I keep a white stone on my wall. When everyone falls asleep, when the house goes quiet, I turn off all the lights and watch its secret blue glow.
Ivko found it one summer, back when the first tourists were discovering our island — over thirty years ago. He came to us with a split lip and a massive bruise under his eye and showed us the stone. He said that at night, when everyone was asleep, it glowed with a strange blue light. That he could hear tiny voices calling to him, messages and signals. This is not a stone from this world. We hovered around him, but the stone looked like any other. We waited impatiently for night so we could see the mystic glow ourselves.
The next day Ivko didn’t come to the beach. We went to his house, but all we heard was shouting and things breaking. We called out to him, and his mother, all in tears, said he wasn’t allowed outside. We spent the day on the beach, hoping to find a wondrous stone like that on our own.
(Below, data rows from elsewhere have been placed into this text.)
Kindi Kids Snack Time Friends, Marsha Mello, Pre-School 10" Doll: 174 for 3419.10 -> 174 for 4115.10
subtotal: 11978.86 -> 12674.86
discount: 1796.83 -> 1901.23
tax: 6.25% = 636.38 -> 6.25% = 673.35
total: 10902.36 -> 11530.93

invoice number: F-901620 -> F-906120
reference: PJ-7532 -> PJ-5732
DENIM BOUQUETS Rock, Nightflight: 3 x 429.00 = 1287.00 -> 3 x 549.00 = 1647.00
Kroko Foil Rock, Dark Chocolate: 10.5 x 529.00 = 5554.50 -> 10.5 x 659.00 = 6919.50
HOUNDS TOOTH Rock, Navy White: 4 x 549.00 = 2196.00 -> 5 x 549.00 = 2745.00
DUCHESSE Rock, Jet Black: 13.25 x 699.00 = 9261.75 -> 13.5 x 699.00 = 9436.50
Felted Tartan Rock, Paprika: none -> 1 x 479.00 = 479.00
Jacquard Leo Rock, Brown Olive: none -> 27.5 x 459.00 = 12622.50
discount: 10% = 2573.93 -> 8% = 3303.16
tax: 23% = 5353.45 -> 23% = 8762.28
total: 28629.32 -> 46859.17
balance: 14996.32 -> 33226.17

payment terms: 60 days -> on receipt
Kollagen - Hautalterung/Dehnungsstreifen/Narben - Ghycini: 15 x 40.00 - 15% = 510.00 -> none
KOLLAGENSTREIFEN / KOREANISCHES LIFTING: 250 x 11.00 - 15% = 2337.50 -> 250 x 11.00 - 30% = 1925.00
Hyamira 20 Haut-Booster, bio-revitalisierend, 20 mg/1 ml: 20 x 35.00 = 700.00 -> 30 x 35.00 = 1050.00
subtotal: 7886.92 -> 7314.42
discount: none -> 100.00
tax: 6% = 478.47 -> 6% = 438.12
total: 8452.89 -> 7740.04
He came to us only the following day. He’d had to jump through the kitchen window because they wouldn’t let him out. He said the stone was a spaceship from a distant world, that it had taken them a long time to understand his language but they could now talk to him. That they had crashed from space into the sea and now needed certain things to fly again. We divided the tasks. Someone was to bring oil, someone baking soda; I was to bring rakija, and Ivko said to get a thermometer because it contained mercury. Altogether it would be mixed in some way that would refuel their ship so it could fly again and return to the depths from which it came. I ran home, and there was Ivko’s mother. Beaten black and blue, her arm tied to her chest. She said the police would come for Ivko’s old man. I hurried as fast as I could so no one would see me, ran into the kitchen and poured rakija into a glass, then tried to sneak out — but his father spotted me and asked what I was carrying. I said water, and he said come here so I can see that water. I ran. I ran and the rakija sloshed everywhere, all over me, but I knew even a little would be enough, and if I failed to deliver it, everything would be lost.
We met in front of the church — everyone except Ivko. They said his father had caught him stealing the thermometer and beaten the living daylights out of him. We ran like mad to Ivko’s house, and the police and half the village were already there. We saw Ivko being carried out on a stretcher. They wouldn’t let us near him. And then, in the middle of the commotion, Ivko’s father appeared on the terrace, screaming that he’d kill himself. He wept and cursed at the top of his lungs, climbed onto the railing — everyone rushed to grab him and for a moment left Ivko alone. I pushed my way to him and said: Ivko, where’s the stone? Ivko’s face was covered in blood; he didn’t answer, but I saw the white stone in his hand. I took it and told him: I’ll save them, don’t worry. They took him away and he never came back. His father was driven off to prison; his mother’s heart soon broke from grief.
Since then I keep the stone on my wall. When everyone falls asleep, when the house goes quiet, I turn off all the lights and watch its secret blue glow. I wait for the voices, for them to give me instructions on how to help them and save them. How to save us all.